In our tests, runtime scaled almost linearly up to 16 threads (-t 16).

Profiling multiple samples#

The motus profile command is meant to run on one sample at a time. For profiling many a samples at a time, we recommend generating a file which contains the list of samples to profile. For example, let’s assume we have a samples.txt file containing the following three samples:

sampleA
sampleB
sampleC

The following bash script can then be run assuming sampleA_1.fastq, sampleA_2.fastq, etc. are in the same folder:

#!/bin/bash

# Define input file
SAMPLE_FILE="samples.txt"

# Check if input file exists
if [[ ! -f "$SAMPLE_FILE" ]]; then
    echo "Error: $SAMPLE_FILE not found!"
    exit 1
fi

# Loop through each line in the file
while read SAMPLE; do
    echo "Processing:" $SAMPLE

    # Run mOTUs profile on selected sample
    motus profile \
        -f "${SAMPLE}_1.fastq" \
        -r "${SAMPLE}_2.fastq" \
        -n "$SAMPLE" \
        -o "results/${SAMPLE}.mOTUs4" \
        -t 4

    echo "Finished:" $SAMPLE
    echo "-----------------------------------"
done < $SAMPLE_FILE

Alternatively, motus profile can be incorporated into a Snakemake pipeline:

import os

# Load sample IDs from a text file
# .strip() removes whitespace/newlines; 'if line.strip()' skips empty lines
SAMPLES = [line.strip() for line in open("samples.txt") if line.strip()]

rule all:
    input:
        expand("results/{sample}.mOTUs4", sample=SAMPLES)

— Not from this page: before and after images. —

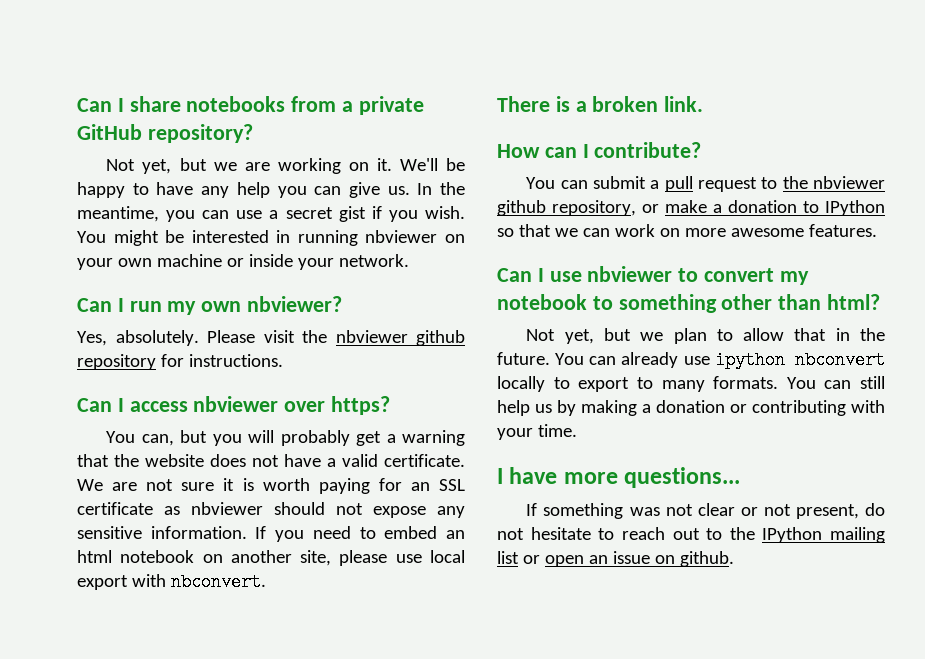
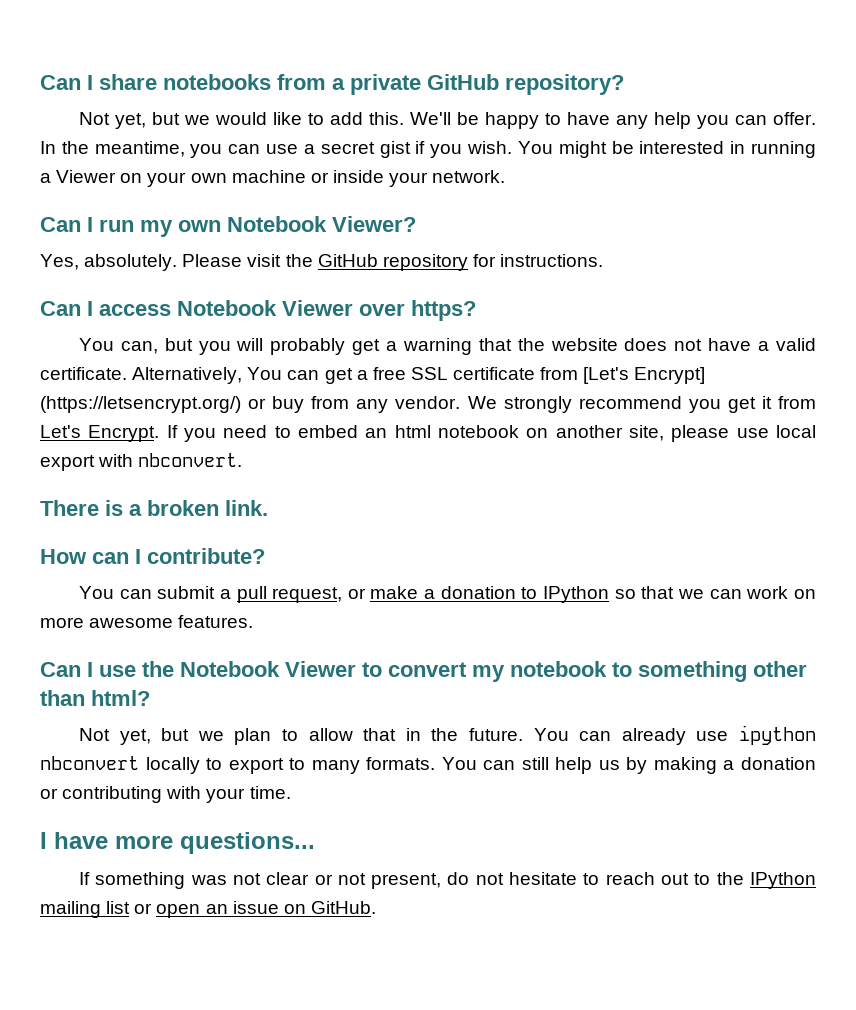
- Not yet, but we are working on it.
+ Not yet, but we would like to add this.
- We'll be happy to have any help you can give us.
+ We'll be happy to have any help you can offer.
- You might be interested in running nbviewer on your own machine or inside your network.
+ You might be interested in running a Viewer on your own machine or inside your network.
- Can I run my own nbviewer?
+ Can I run my own Notebook Viewer?
- Please visit the nbviewer github repository for instructions.
+ Please visit the GitHub repository for instructions.
- Can I access nbviewer over https?
+ Can I access Notebook Viewer over https?
- We are not sure it is worth paying for an SSL certificate as nbviewer should not expose any sensitive information.
+ Alternatively, You can get a free SSL certificate from [Let's Encrypt] (https://letsencrypt.org/) or buy from any vendor. We strongly recommend you get it from Let's Encrypt.
- You can submit a pull request to the nbviewer github repository, or make a donation to IPython so that we can work on more awesome features.
+ You can submit a pull request, or make a donation to IPython so that we can work on more awesome features.
- Can I use nbviewer to convert my notebook to something other than html?
+ Can I use the Notebook Viewer to convert my notebook to something other than html?
- If something was not clear or not present, do not hesitate to reach out to the IPython mailing list or open an issue on github.
+ If something was not clear or not present, do not hesitate to reach out to the IPython mailing list or open an issue on GitHub.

# Run motus profile on all samples from the samples.txt file
rule motus_profile:
    input:
        fwd = "{sample}_1.fastq",
        rev = "{sample}_2.fastq"
    output:
        "results/{sample}.mOTUs4"
    threads: 4
    shell:
        """
        motus profile \
            -f {input.fwd} \
            -r {input.rev} \
            -n {sample} \
            -o {output} \
            -t {threads}
        """

Before starting the Snakemake job, make sure to run snakemake --dry-run to verify that all profiling commands have been constructed correctly.

Merging profiles into one table#

Note: For merging, ensure all profiles have been generated using the same tool and database version, with consistent parameters.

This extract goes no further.